::: Record excerpts :::

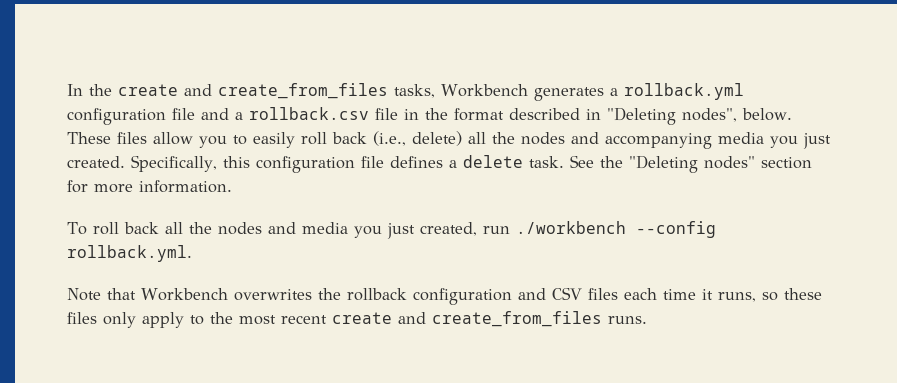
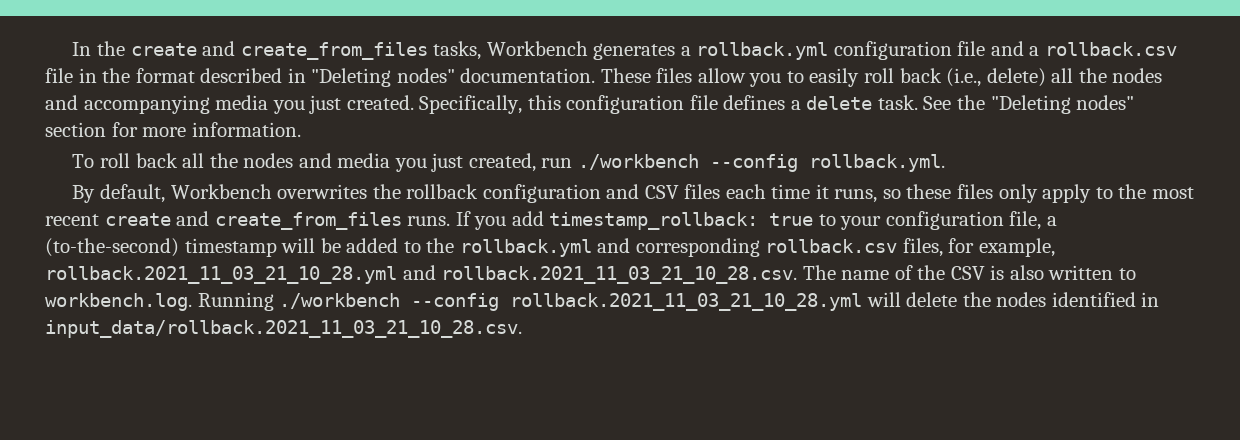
[682,108,792,122] nodes", below. -> [396,68,596,83] nodes" documentation.
[67,288,136,301] Note that -> [72,184,165,203] By default,
(647, 320) none -> [455,211,1057,230] [45,238,1055,257] [45,265,1136,284] [45,292,1160,311] [45,320,522,338] If you add timestamp_rollback: true to your configuration file, a (to-the-second) timestamp will be added to the rollback.yml and corresponding rollback.csv files, for example, rollback.2021_11_03_21_10_28.yml and rollback.2021_11_03_21_10_28.csv. The name of the CSV is also written to workbench.log. Running ./workbench --config rollback.2021_11_03_21_10_28.yml will delete the nodes identified in input_data/rollback.2021_11_03_21_10_28.csv.

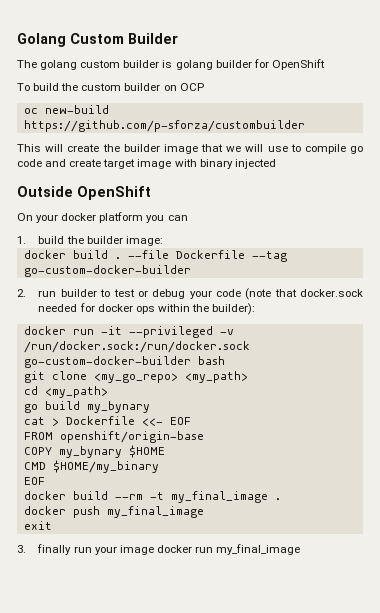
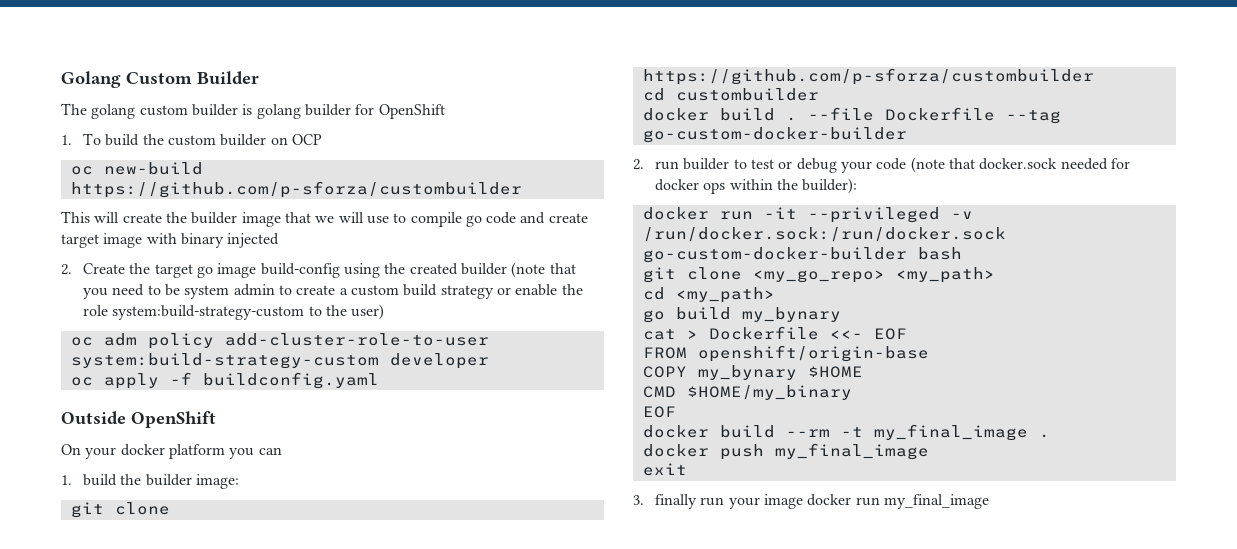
(325, 64) none -> [61,135,72,145] 1.
(276, 164) none -> [61,262,576,278] [83,284,583,299] [83,304,385,320] [70,333,489,349] [70,353,489,369] [70,372,379,389] // 2. Create the target go image build-config using the created builder (note that you need to be system admin to create a custom build strategy or enable the role system:build-strategy-custom to the user) // oc adm policy add-cluster-role-to-user system:build-strategy-custom developer // oc apply -f buildconfig.yaml
(163, 241) none -> [70,502,170,518] [642,68,1094,85] [642,88,819,101] // git clone https://github.com/p-sforza/custombuilder // cd custombuilder

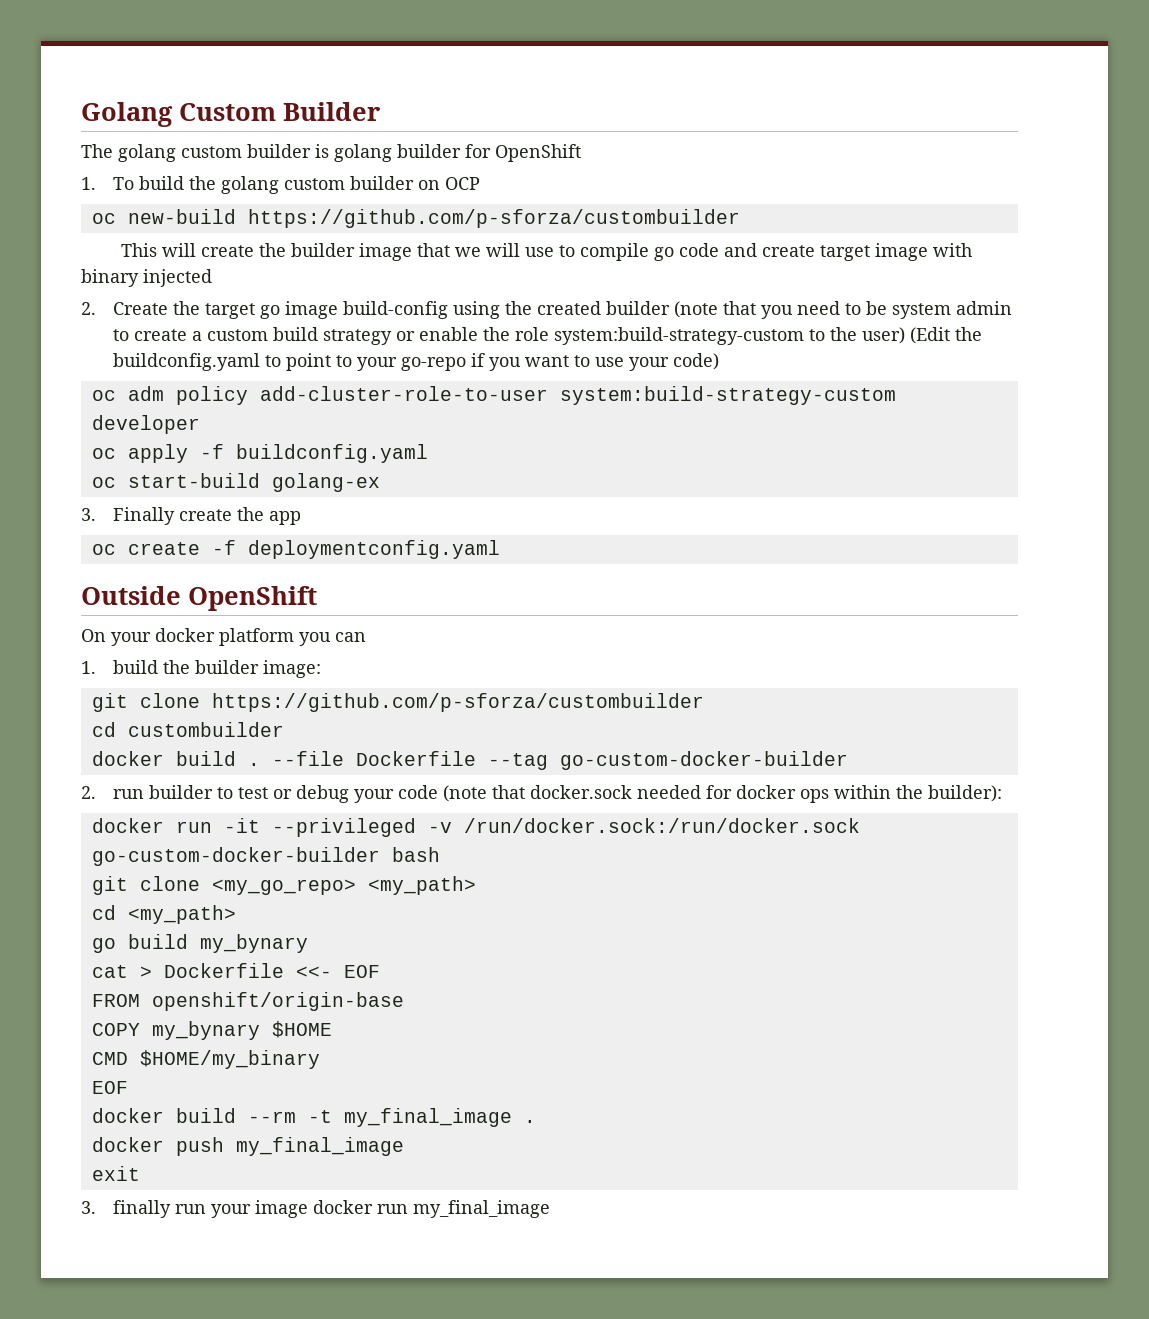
(164, 139) none -> [221,176,280,194] golang
(385, 312) none -> [910,327,983,344] [113,353,720,371] (Edit the buildconfig.yaml to point to your go-repo if you want to use your code)
(379, 380) none -> [91,473,380,492] [81,507,302,525] [91,540,500,559] // oc start-build golang-ex // 3. Finally create the app // oc create -f deploymentconfig.yaml

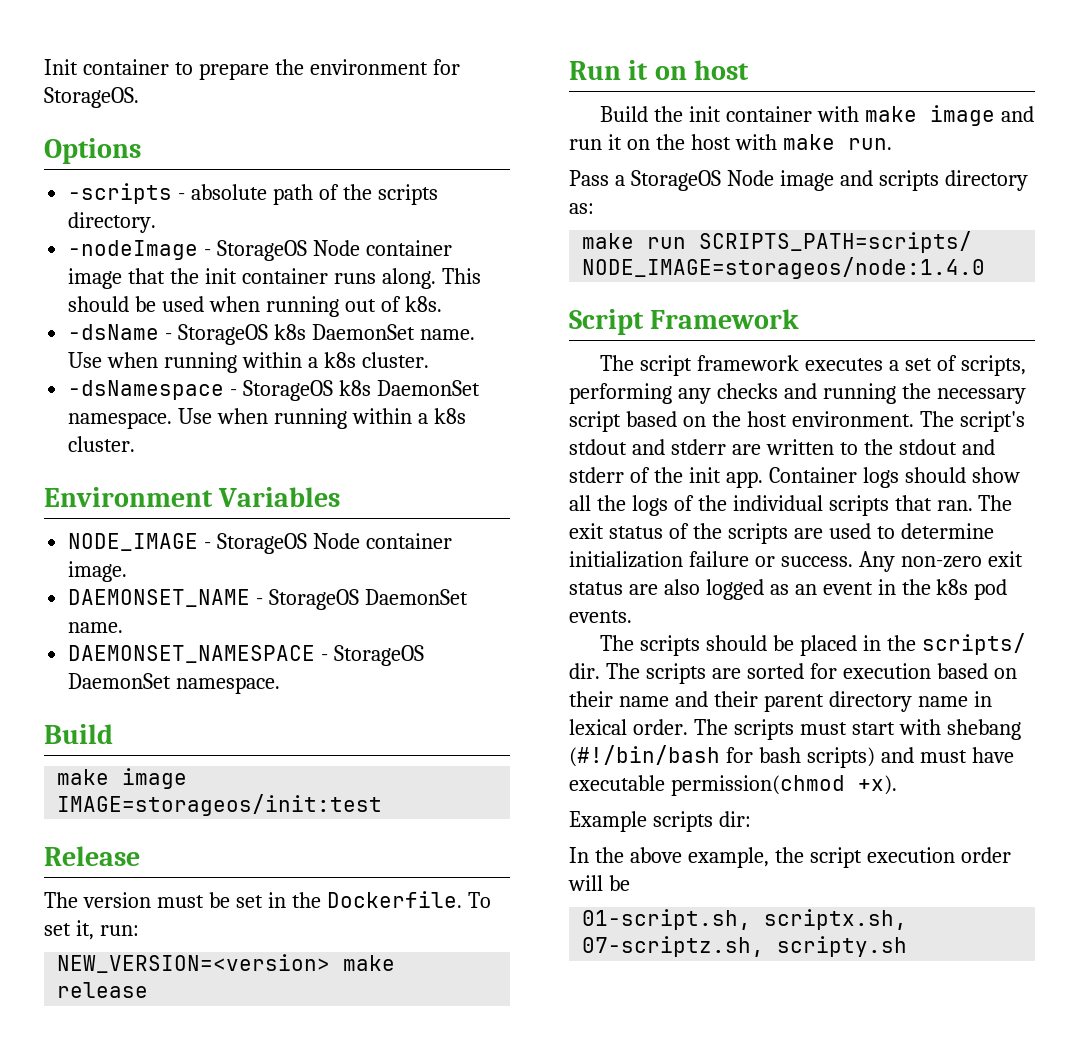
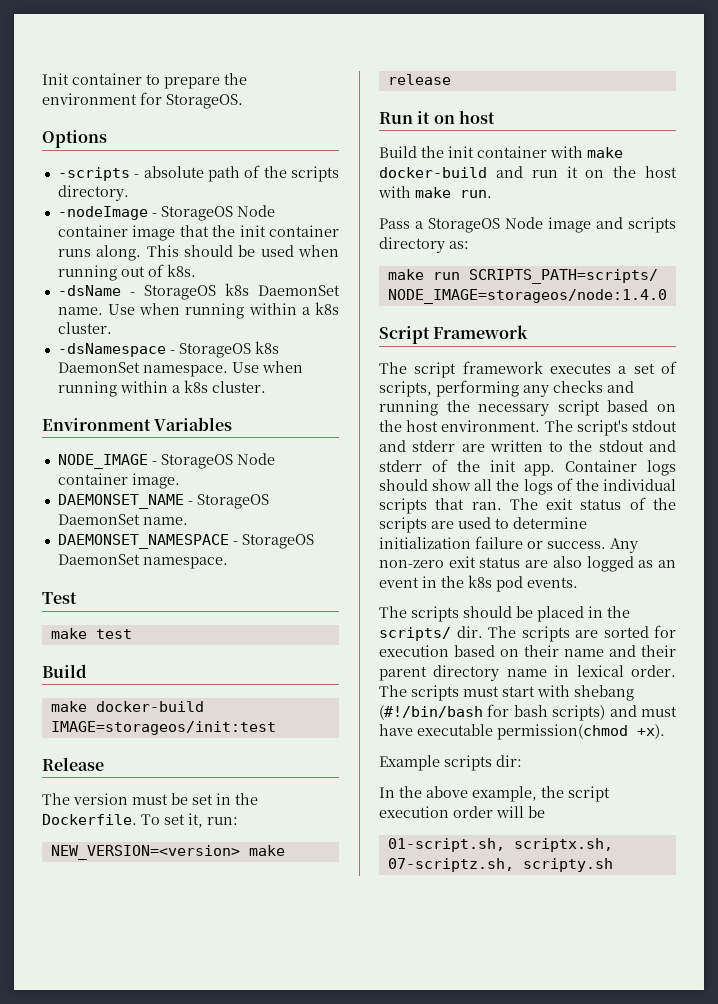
(281, 685) none -> [42,592,77,604] [50,628,132,639] // Test // make test
[122,768,188,789] image -> [95,701,204,712] docker-build
[929,105,995,126] image -> [379,167,487,178] docker-build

:::

Problem to work on: Copy out, in full, each line above that has the word "buildconfig" in it.

Answer:
(276, 164) none -> [61,262,576,278] [83,284,583,299] [83,304,385,320] [70,333,489,349] [70,353,489,369] [70,372,379,389] // 2. Create the target go image build-config using the created builder (note that you need to be system admin to create a custom build strategy or enable the role system:build-strategy-custom to the user) // oc adm policy add-cluster-role-to-user system:build-strategy-custom developer // oc apply -f buildconfig.yaml
(385, 312) none -> [910,327,983,344] [113,353,720,371] (Edit the buildconfig.yaml to point to your go-repo if you want to use your code)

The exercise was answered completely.